Quintero also showed sewer water draining from the plant onto a strip of concrete and coursing its way into the nearby beach, where adults and children frequently bathe.
“They are oblivious to what is going on. I am sure where they are bathing there is bacteria in the water.”
Not far from the plant, Quintero lifted an aluminium grill to show a choked underground drain where fish remnants and blood had settled.
“We have to deal with this stink smell too.”
Above the drain is where the fishermen clean their catch of the day.
“Is I and other fishermen does have to clean this when it starts to smell up the place,” he said, raising his hands in frustration.
The centre has no janitors.
He said parts from one of two ice-making machines on the compound were also stolen while security guards worked around the clock.
“It have security guards and things are still going missing. And is not no small parts.”
Quintero said three times fishermen beat vagrants who pilfered from the facility.
“We don’t tolerate stealing here.”
He also complained that the two toilets the fishermen have been non-functional for months. The toilets, he said, had become a free for all and a public washroom before this.

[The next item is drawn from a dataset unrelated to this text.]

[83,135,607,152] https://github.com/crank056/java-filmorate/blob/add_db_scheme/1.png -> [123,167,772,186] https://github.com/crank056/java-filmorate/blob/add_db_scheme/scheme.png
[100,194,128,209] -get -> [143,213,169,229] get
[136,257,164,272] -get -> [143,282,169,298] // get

“Is every Tom, Dick and Harry using it. Everybody in Carenage tell themselves the centre is a Government building so they could leave their house in the morning and come here to use the toilet... and when you tell them to clean it, they informing you that is the Government place and it’s for the people in Carenage.”
He added, “Everybody in the community have guns. You feel I could tell a man not to use the toilet? I have to keep my mouth shut. Now is we who suffering.”
When the facility swung open its doors, Quintero said there were initially three people responsible for cleaning and upkeep of the building but they only dealt with part of the facility.
“And then they stopped cleaning the back of the building where the fishermen would operate. They made us to understand that they were instructed to clean only the front of the building where customers would buy fish. So, who have to maintain in the back here?” he asked.
“Miss is I, my sons and one or two fishermen have been cleaning this place for the last three years. This is ridiculous, man. Unacceptable.”
Quintero admitted the fishermen no longer pay a monthly rent of $300 to store their fishing equipment in cubicles.
“We ain’t paying no money again because you see what going on here.”
Describing the facility as one of the best in the country, Quintero said it pains to see it being neglected and not maintained.
“The Government spent a tonne of money on the facility and just forget about it. It is slowly falling into ruins. What is the sense you building a million-dollar facility and you can’t maintain it? That making any sense? I tired see people from various Government departments come here and look at the problems affecting the fishermen and do nothing. It’s like our plight is falling on deaf ears.”
Contacted on the issue, National Agricultural Marketing Development Corporation (NAMDEVCO) CEO Nirmalla Debysingh confirmed that the centre is in a transitional phase. She said the Agriculture Ministry is in the process of handing over the facility to NAMDEVCO.
“So, we are not solely transitioned as yet.”
While admitting the facility has some problems - mainly the uncovered sewer treatment plant, Debysingh could not give a time frame as to when the problem will be rectified.
“I am not at liberty to say anything right now. I answer to a board of directors. I take instructions from my board. We will decide what has to be done,” she said.
The T&T Guardian also WhatsApped Agriculture Minister Kazim Hosein outlining the issues affecting the fishermen but did not get a response.